By Chino S. Leyco
The investment banking arm of the Metrobank group expects the Philippine economy to regain its strength this year despite the delayed approval of the national budget and hiccups in the Duterte administration’s tax reform programs.
Following the expected slower growth pace growth last year, First Metro Investment Corp. (FMIC) is projecting that the country’s gross domestic product (GDP) may grow by 6.8 percent to 7.2 percent this year as the nation’s microeconomic fundamentals remain strong.
While the delayed passage of the 2019 general appropriations act (GAA) and the lower than expected revenues from the first tax reform law are negative factors to GDP, FMIC economist Victor A. Abola still believes these downsides will be compensated by stronger private sector consumption.
Abola also said that sustained fiscal stimulus from the government’s ambitious infrastructure spending will continue to fuel the economy.
The economist likewise said that the recovery in manufacturing and tourist arrivals along with hefty election spending would further boost this year’s GDP.
FMIC’s latest growth forecast, however, is slower than the Duterte administration’s target of 7.0 percent to 8.0 percent for 2019.
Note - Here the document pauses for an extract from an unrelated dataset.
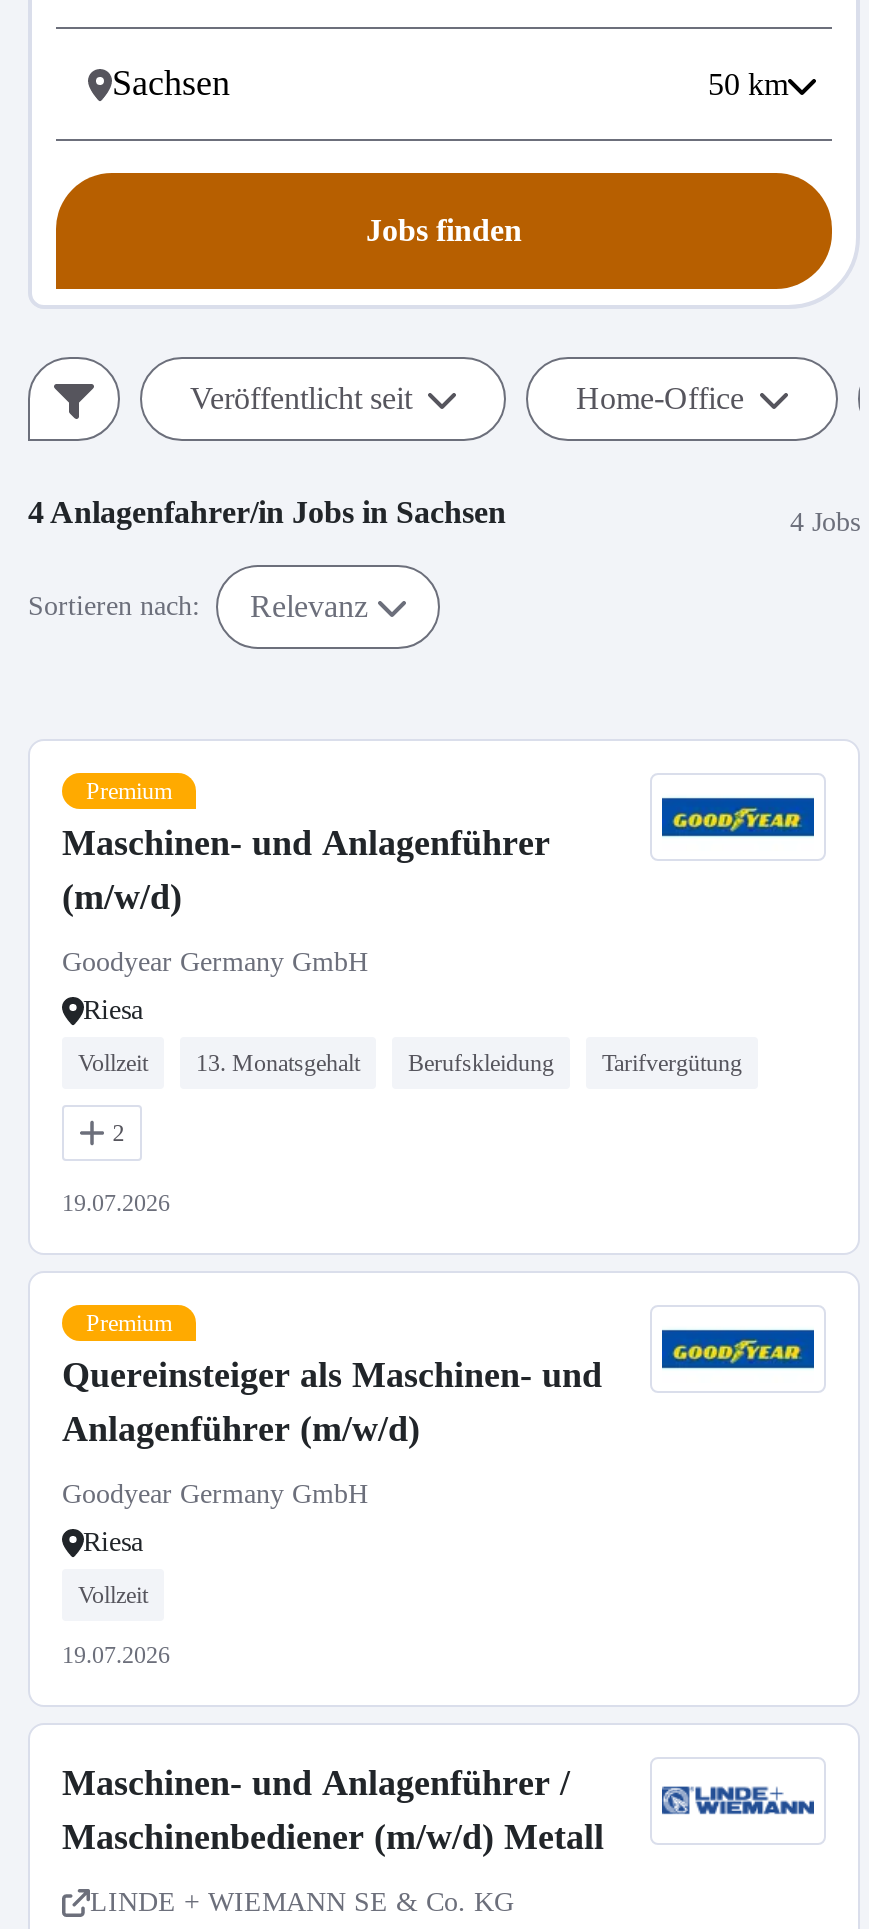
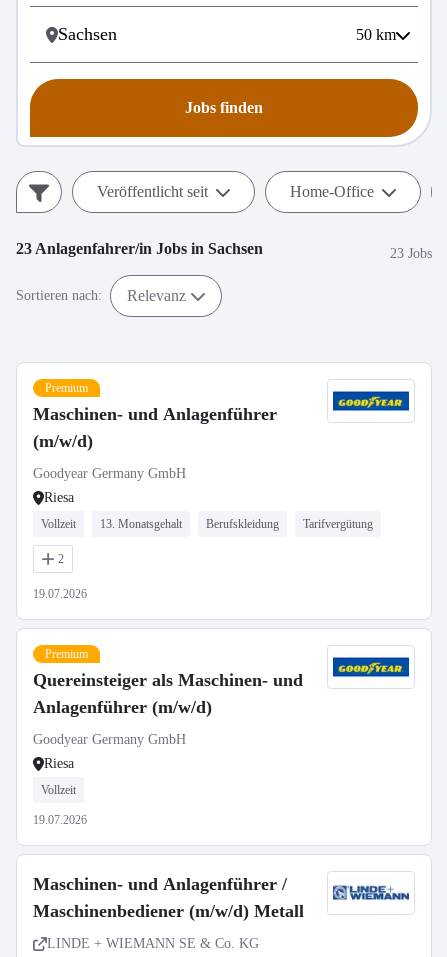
[28,495,506,529] 4 Anlagenfahrer/in Jobs in Sachsen -> [16,240,263,257] 23 Anlagenfahrer/in Jobs in Sachsen
[790,506,860,536] 4 Jobs -> [390,246,432,260] 23 Jobs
“The Philippine economy is again in a grown trajectory,” Rabboni Francis Arjonillo, FMIC president said, citing the expected slower inflation this year is also helping growth to move at a faster rate.
Arjonillion added that the Duterte administration’s tax reform programs, anti-corruption drive, red tape reduction, broadening the base of the financial system and facilitation of new as well as disruptive technologies are also fuelling the GDP.
FMIC is estimating that the rate of increase in consumer prices would taper off to 3.0 percent to. 3.5 percent this year owing to normalisation of food supply and lower oils prices, while overseas Filipino remittances will sustain its 2.0 percent to 4.0 percent expansion.
After the anaemic exports last year, FMIC expects it will recover by 4.0 percent to 8.0 percent this year, while imports would continue its robust double-digit growth of 10 percent to 14 percent amid government and private sector investments.
Because of the Philippines’ widening trade deficit, FMIC said that the peso would remain under pressure this year and could average around P54 against the US dollar.
Meanwhile, domestic bond interest rates are projected to drop by 50 basis points from last year’s finish amid the weaker inflation, and expected slower policy rate hikes by the US Fed.
FMIC, however, expects the Bangko Sentral ng Pilipinas (BSP) to cut its key policy rates in the second-half of the year following its five hike actions in 2018.